• [DESCRIPTION OF THE TASK] Pictures do not belong in the copy; retype the records below exactly.

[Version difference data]
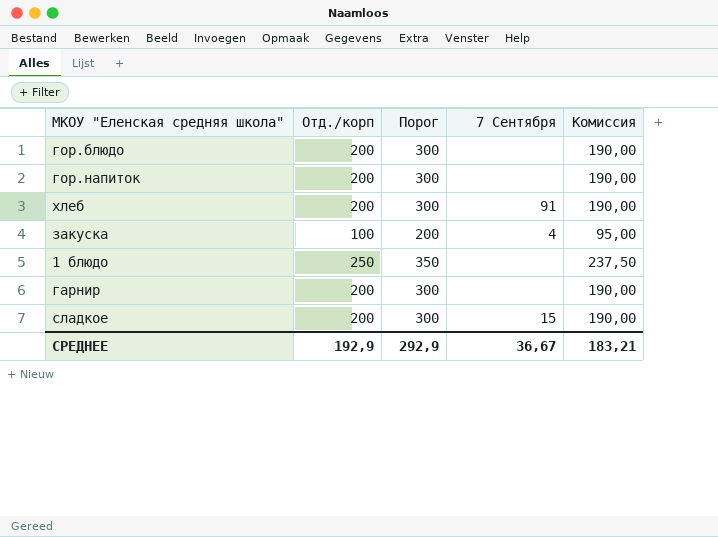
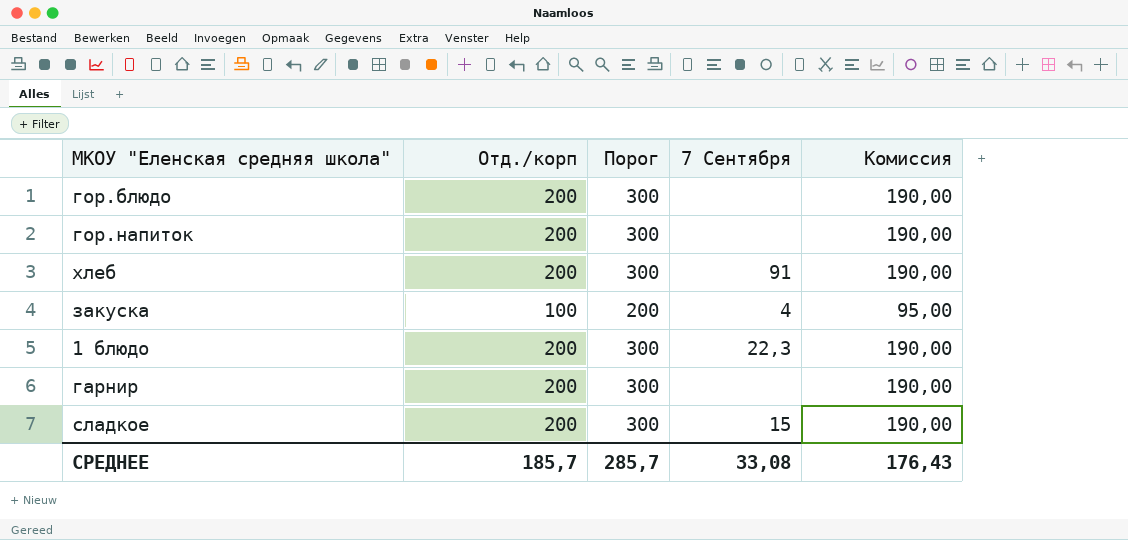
1 блюдо | Отд./корп: 250 -> 200
1 блюдо | Порог: 350 -> 300
1 блюдо | 7 Сентября: none -> 22,3
1 блюдо | Комиссия: 237,50 -> 190,00
СРЕДНЕЕ | Отд./корп: 192,9 -> 185,7
СРЕДНЕЕ | Порог: 292,9 -> 285,7
СРЕДНЕЕ | 7 Сентября: 36,67 -> 33,08
СРЕДНЕЕ | Комиссия: 183,21 -> 176,43

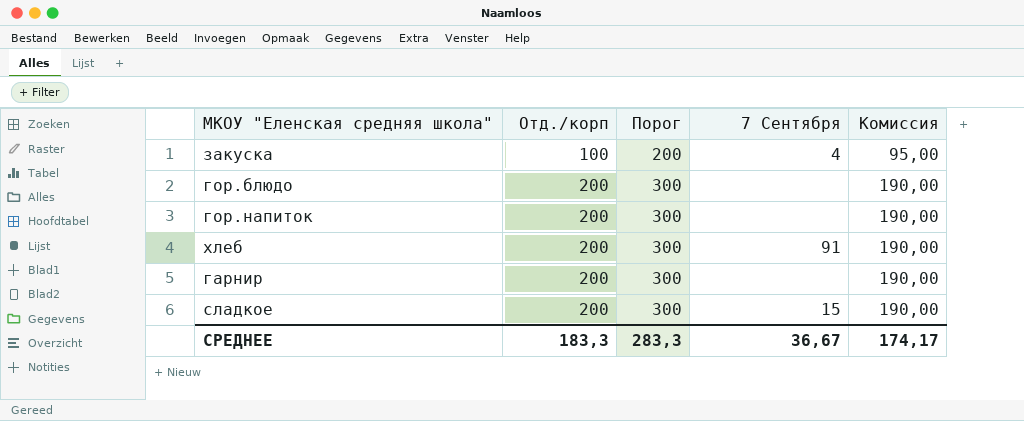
row order: none -> Отд./корп ascending
row 1 блюдо: 200 | 300 | 22,3 | 190,00 -> none
СРЕДНЕЕ | Отд./корп: 185,7 -> 183,3
СРЕДНЕЕ | Порог: 285,7 -> 283,3
СРЕДНЕЕ | 7 Сентября: 33,08 -> 36,67
СРЕДНЕЕ | Комиссия: 176,43 -> 174,17

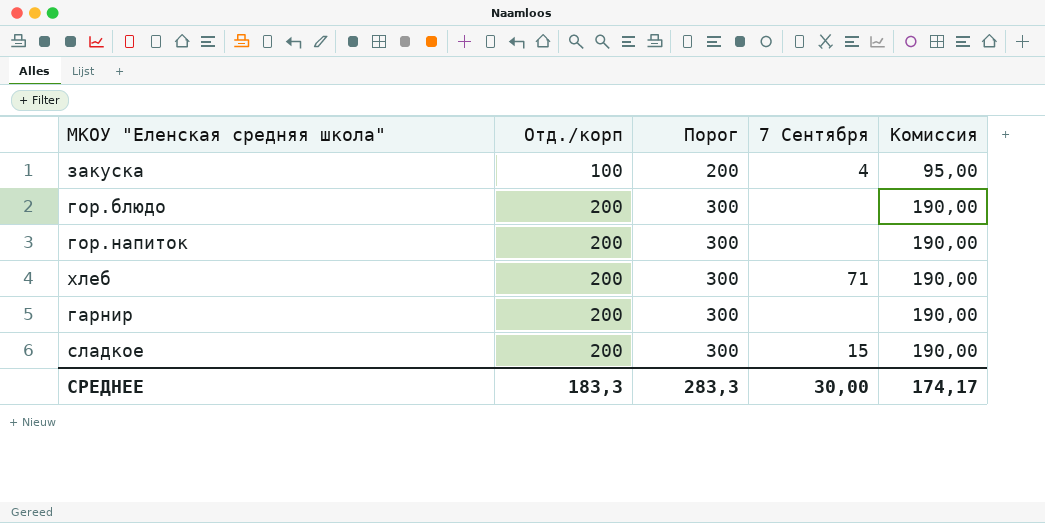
хлеб | 7 Сентября: 91 -> 71
СРЕДНЕЕ | 7 Сентября: 36,67 -> 30,00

• [TASK OUTPUT]
1 блюдо | Отд./корп: 250 -> 200
1 блюдо | Порог: 350 -> 300
1 блюдо | 7 Сентября: none -> 22,3
1 блюдо | Комиссия: 237,50 -> 190,00
СРЕДНЕЕ | Отд./корп: 192,9 -> 185,7
СРЕДНЕЕ | Порог: 292,9 -> 285,7
СРЕДНЕЕ | 7 Сентября: 36,67 -> 33,08
СРЕДНЕЕ | Комиссия: 183,21 -> 176,43

row order: none -> Отд./корп ascending
row 1 блюдо: 200 | 300 | 22,3 | 190,00 -> none
СРЕДНЕЕ | Отд./корп: 185,7 -> 183,3
СРЕДНЕЕ | Порог: 285,7 -> 283,3
СРЕДНЕЕ | 7 Сентября: 33,08 -> 36,67
СРЕДНЕЕ | Комиссия: 176,43 -> 174,17

хлеб | 7 Сентября: 91 -> 71
СРЕДНЕЕ | 7 Сентября: 36,67 -> 30,00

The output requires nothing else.